Cari Luna: The book opens on a note of deep anxiety: anxiety of the new parent, anxiety of the information age. It’s most explicit in the character of Nicole, who’s struggled with it since childhood, but there’s an undercurrent of anxiety running through all of the characters. Can you talk about this both with regard to your own experience and to the community of parents you’ve created in Cutting Teeth?
Julia Fierro: The first scene I wrote in Cutting Teeth, which remained the first scene in the book, revealed to me the kind of story I needed to tell–a story that, as you mentioned, is very much about the anxiety unique to the “information age.”

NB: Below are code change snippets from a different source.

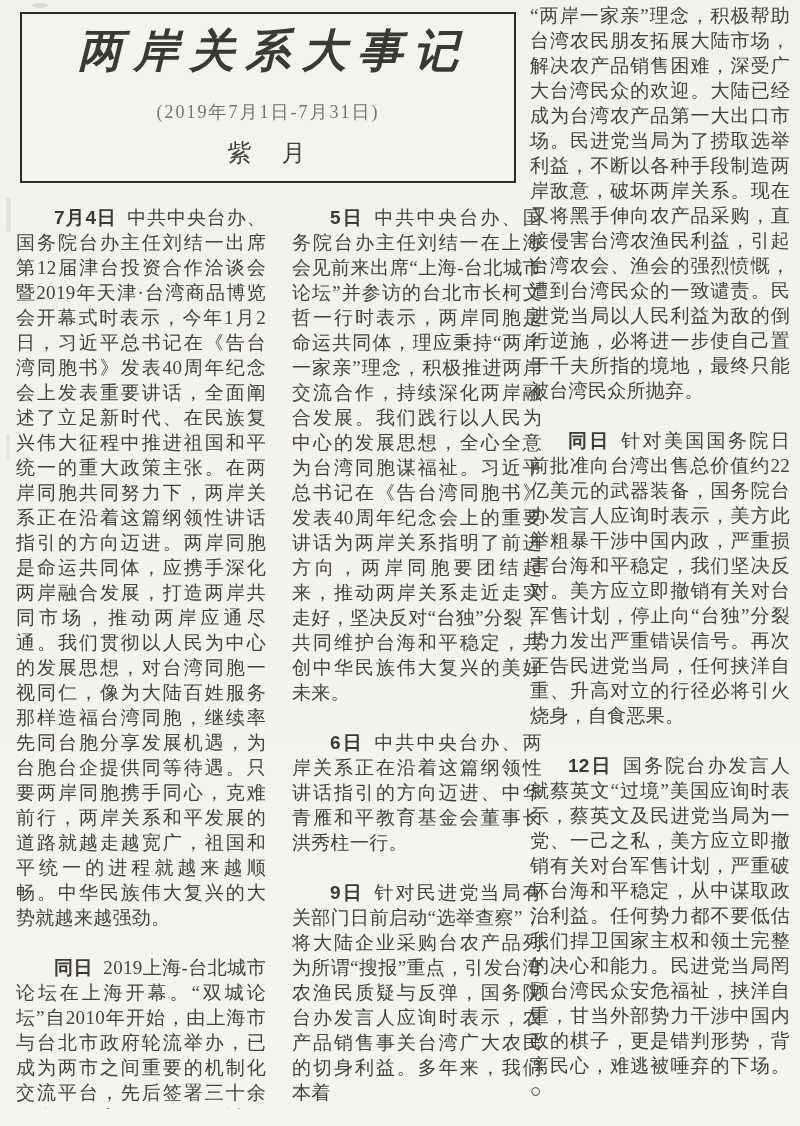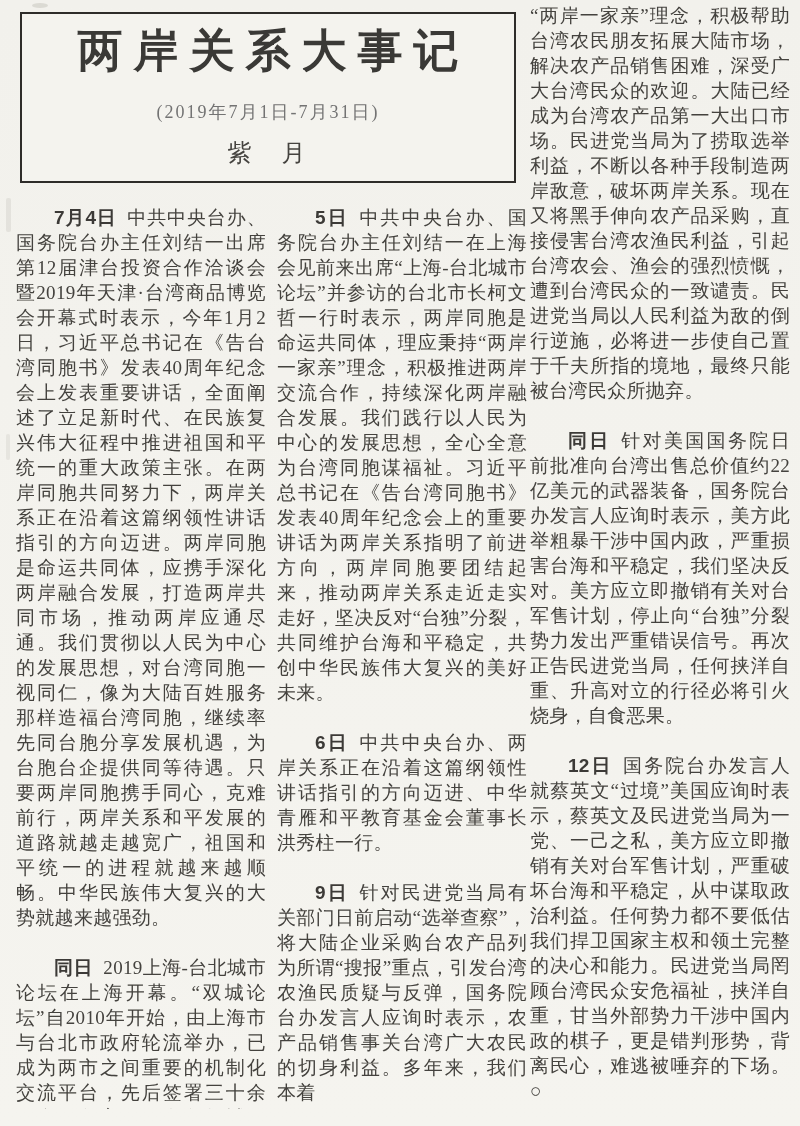"两岸关系大事记" .title { font-style: none -> italic }
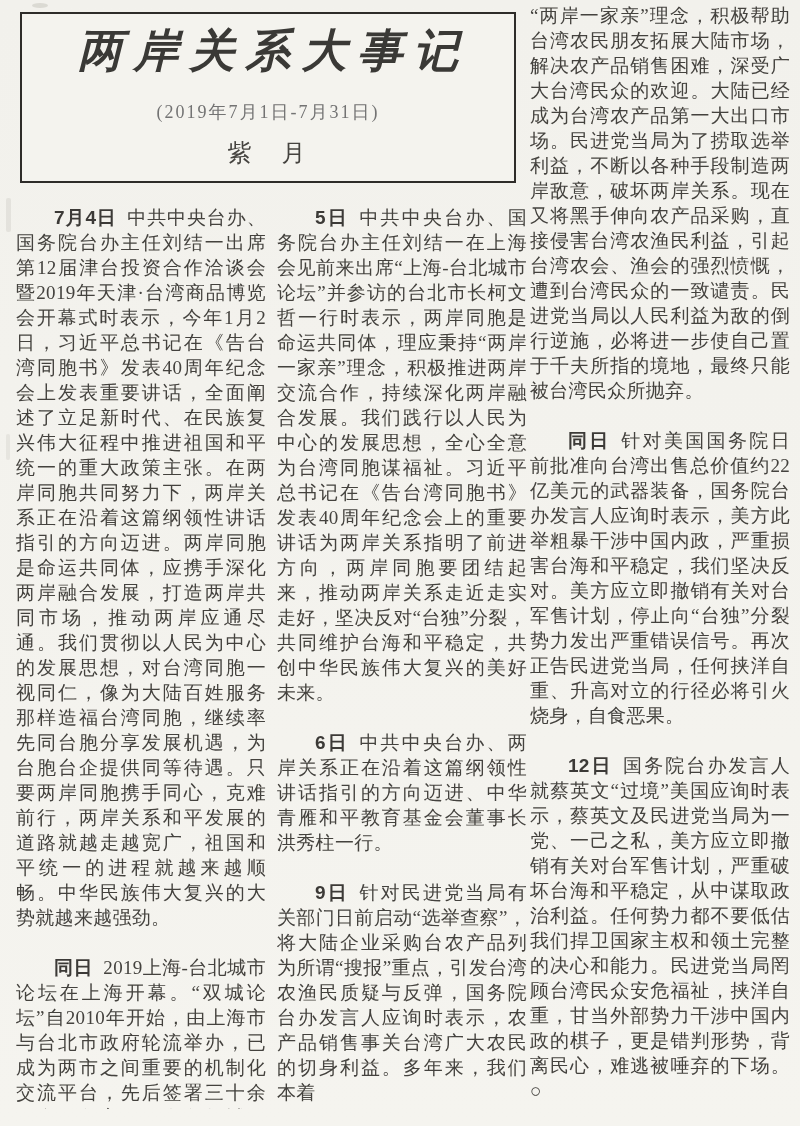"7月4日" .two-cols { gap: 11px -> 26px }
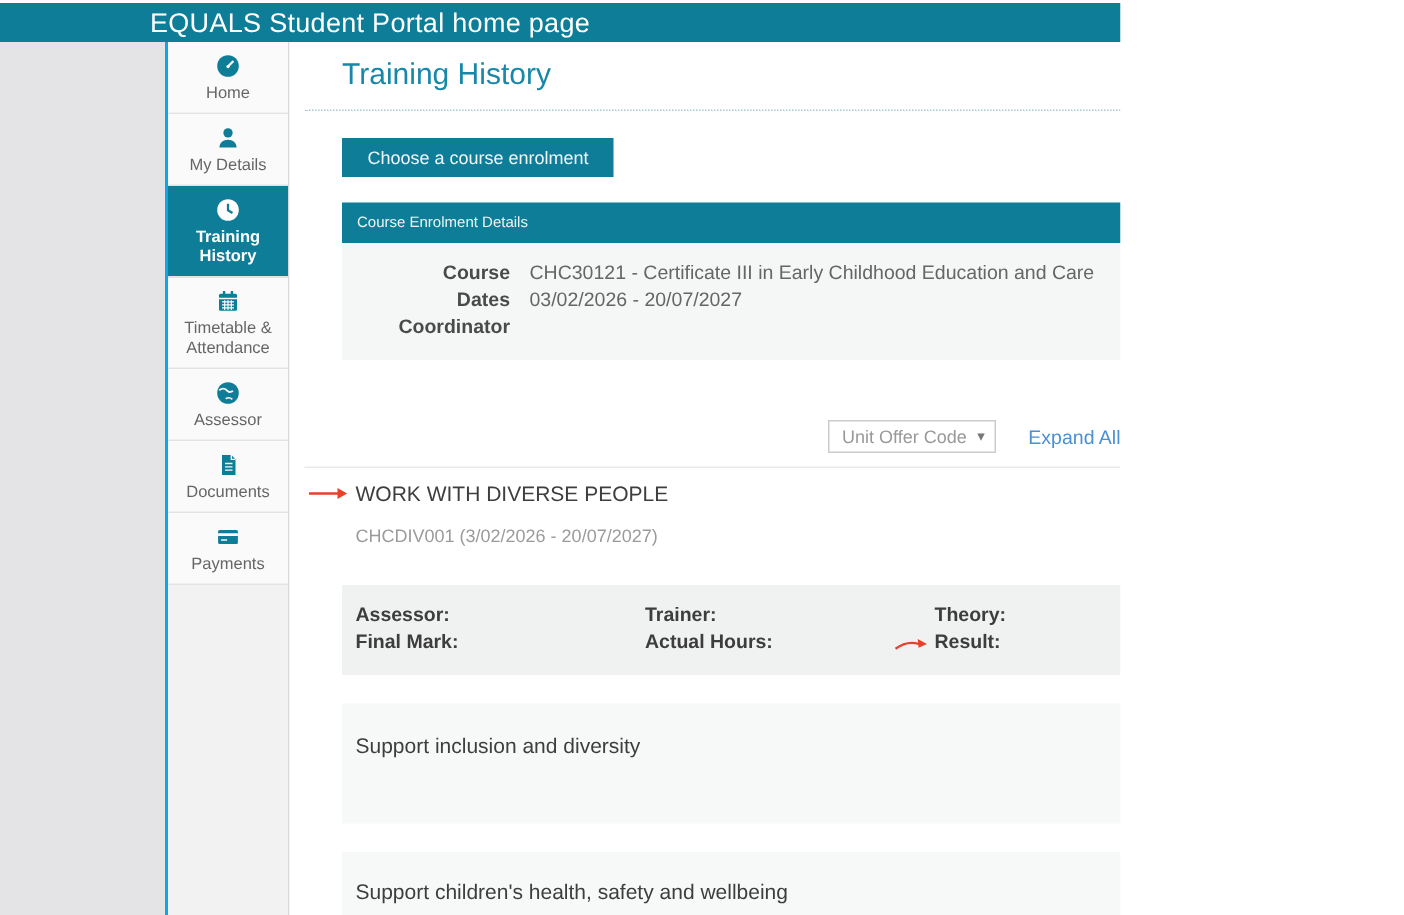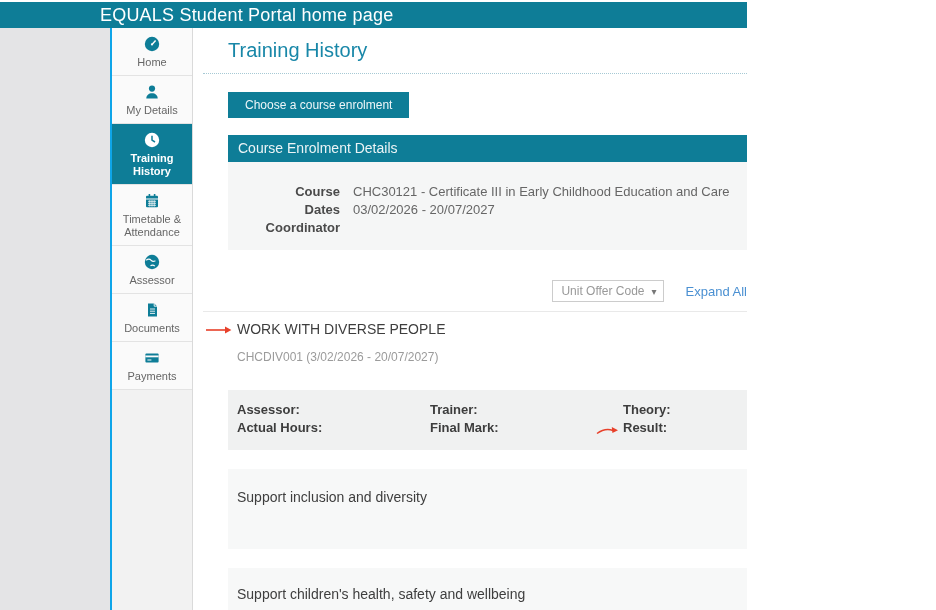"Course Enrolment Details" .enrol-header { font-size: 14px -> 10px }
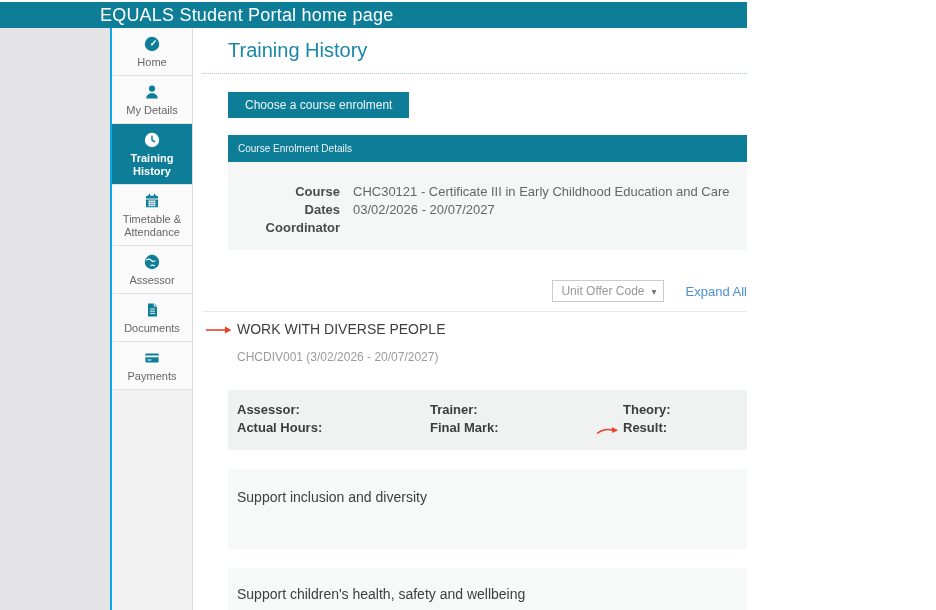"Course" .enrol-body { padding: 21px 0 13px -> 11px 0 13px }
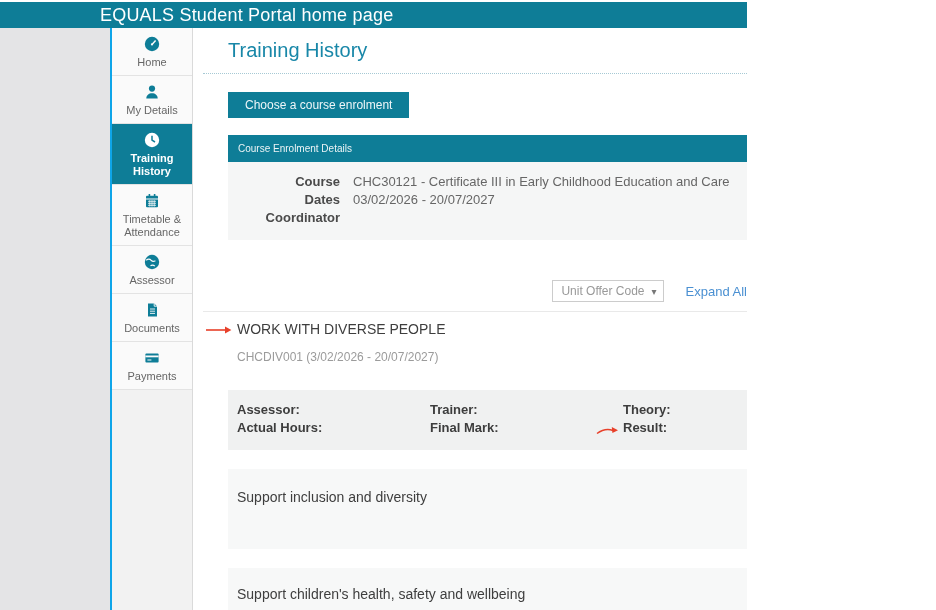"Actual Hours:" span { order: before "Final Mark:" -> after "Final Mark:" }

We consume information in every waking moment. We are plugged in at all times. Part of me loves this kind of life, full of distractions that pull me away from my own thoughts, often a burden because of my obsessive-compulsive disorder. I am a true consumer–listening to audiobooks on my way to work, checking my iPhone every ten minutes, laptop always open, hooked into my computer to watch streaming TV at night when I can’t sleep. The white noise, so to speak, of all the information–the Internet, the iPhone, even the new TVs in NYC taxicabs (that used to be the quietest place for me)–lulls me, but it also keeps me in a constant state of awareness. Watch out. Beware. Pay attention. I think this creates a sense of heightened alertness, especially for parents, because what if you stopped paying attention for a second and missed an important piece of info–the info that would help you keep your family safe?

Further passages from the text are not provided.